Par boycott, désintérêt ou frustration, un Arabe israélien sur deux pourrait ne pas se rendre aux urnes lors des législatives qui auront lieu demain mardi 9 avril. Les partis arabes tirent la sonnette d’alarme.

Une affiche électorale du député arabe israélien Ahmad Tibi. Ammar Awad/File Photo/Reuters

« Je suis confus. Dois-je voter ou pas ? Je ne vois pas ce que ça pourrait changer », lâche Ibrahim Freij en se redressant après sa prière. Autour de lui, le parc de la localité de Jaffa, au sud de Tel-Aviv, vibre au rythme de familles arabes venues profiter des derniers rayons de soleil du week-end. « On en parlait avec ma femme dans la voiture en venant ici, poursuit ce comptable de 29 ans originaire de Kafr Qassem. J’ai toujours voté. Mais cette fois, je ne sais pas. Ça ne va rien changer. Rien. Rien. Rien. » Le regard perdu vers la mer et l’horizon brumeux, il reprend sa respiration : « Rien. »

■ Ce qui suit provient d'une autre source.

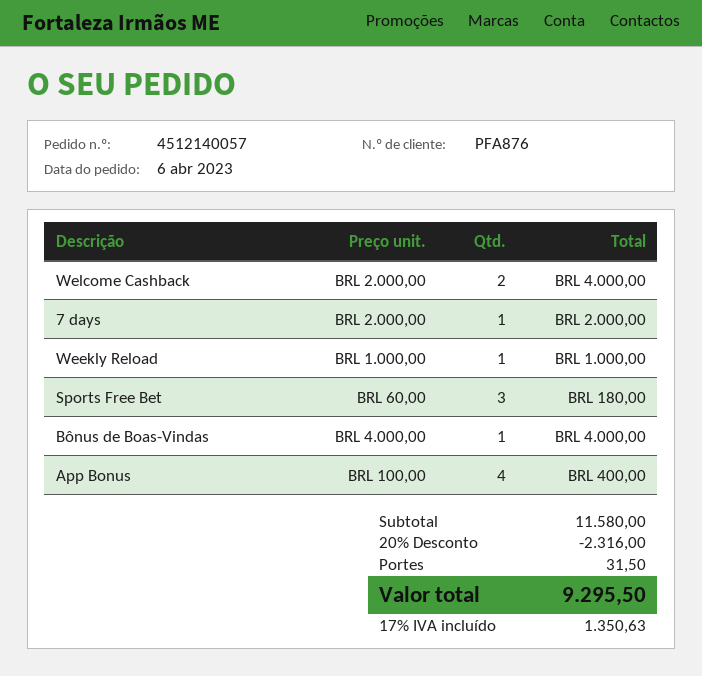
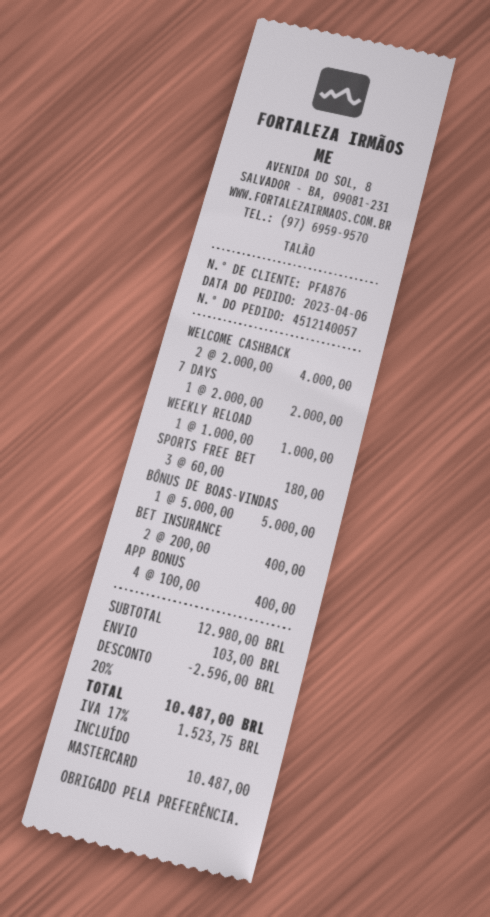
Bônus de Boas-Vindas: 1 x 4000.00 = 4000.00 -> 1 x 5000.00 = 5000.00
BET INSURANCE: none -> 2 x 200.00 = 400.00
subtotal: 11580.00 -> 12980.00
discount: 20% = 2316.00 -> 20% = 2596.00
shipping: 31.50 -> 103.00
tax: 17% = 1350.63 -> 17% = 1523.75
total: 9295.50 -> 10487.00

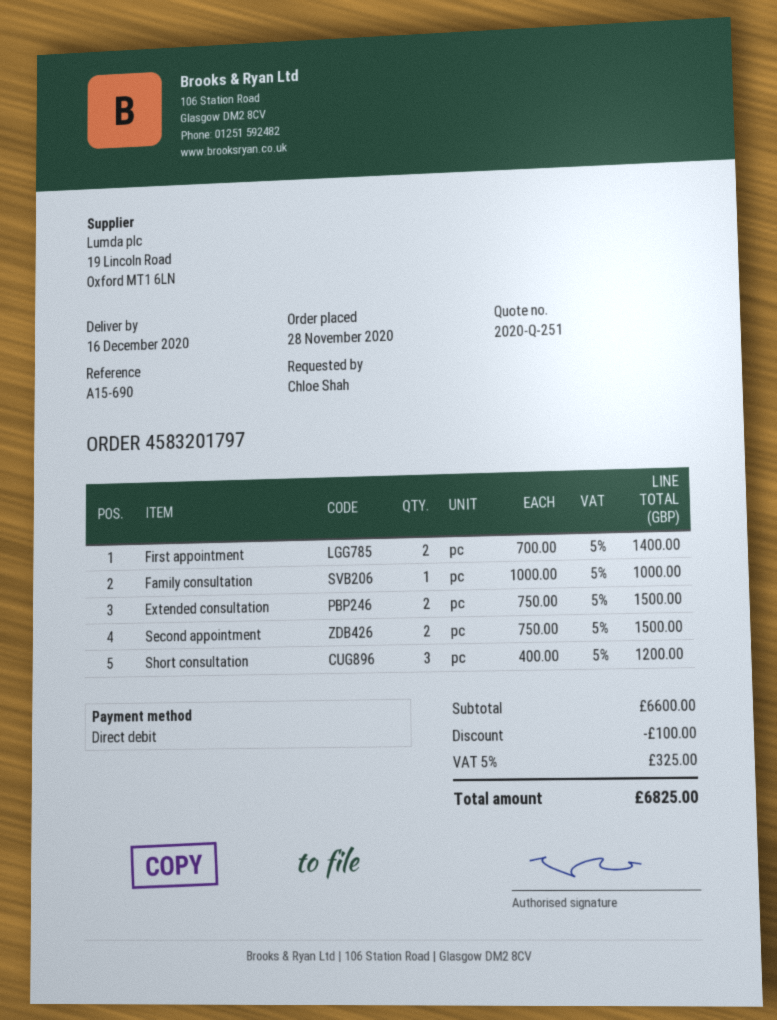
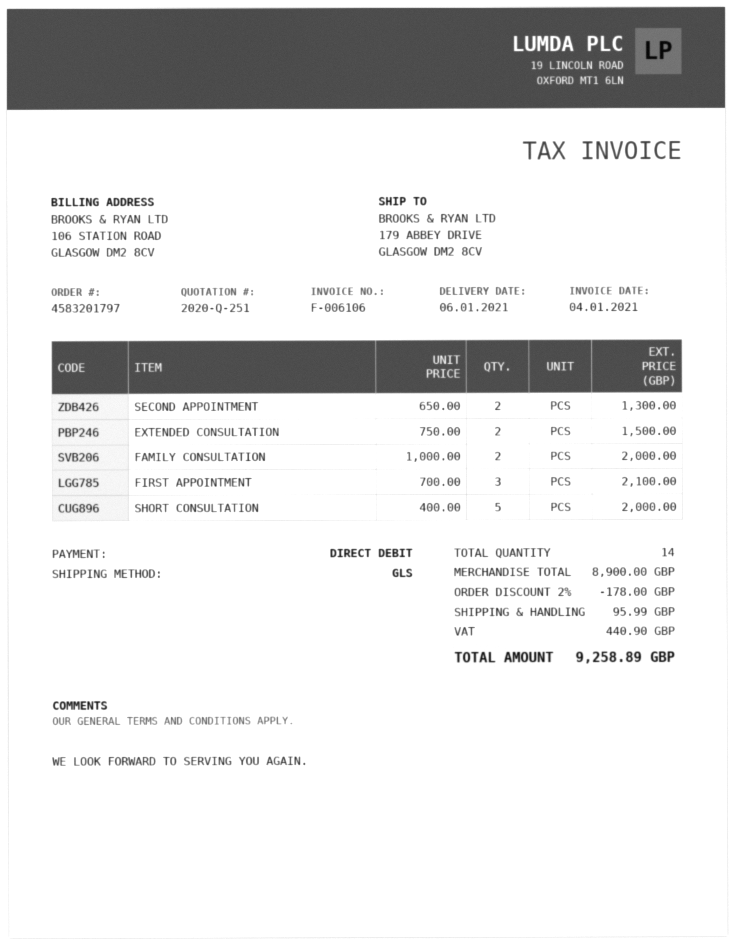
delivery date: 2020-12-16 -> 2021-01-06
First appointment: 2 x 700.00 = 1400.00 -> 3 x 700.00 = 2100.00
Family consultation: 1 x 1000.00 = 1000.00 -> 2 x 1000.00 = 2000.00
Second appointment: 2 x 750.00 = 1500.00 -> 2 x 650.00 = 1300.00
Short consultation: 3 x 400.00 = 1200.00 -> 5 x 400.00 = 2000.00
subtotal: 6600.00 -> 8900.00
discount: 100.00 -> 178.00
shipping: none -> 95.99
tax: 325.00 -> 440.90
total: 6825.00 -> 9258.89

À la vieille des élections législatives du 9 avril, la communauté arabe d’Israël – aussi appelés Arabes israéliens ou « Palestiniens de 48 », en référence à l’année où l’État hébreu fut fondé–, et qui représente environ 20 % de la population du pays, fait face à un dilemme : voter ou ne pas voter ? La moitié d’entre eux pourraient ne pas déposer leur bulletin de vote mardi, contre 63 % au dernier scrutin, selon une étude commandée par des partis arabes. Il y a ceux dont le boycott est politique. Hors de question pour ceux-là de légitimer « l’occupant » en participant au scrutin. D’autres pointent du doigt le maigre bilan des politiciens arabes qui les représentent à la Knesset, le Parlement israélien. Beaucoup se disent en effet victimes de discriminations et peinent à percevoir la moindre amélioration. En 2015, près de 50 % de la communauté vivaient sous le seuil de pauvreté, contre 13,5 % dans les autres groupes (exception faite des juifs ultraorthodoxes), selon l’OCDE.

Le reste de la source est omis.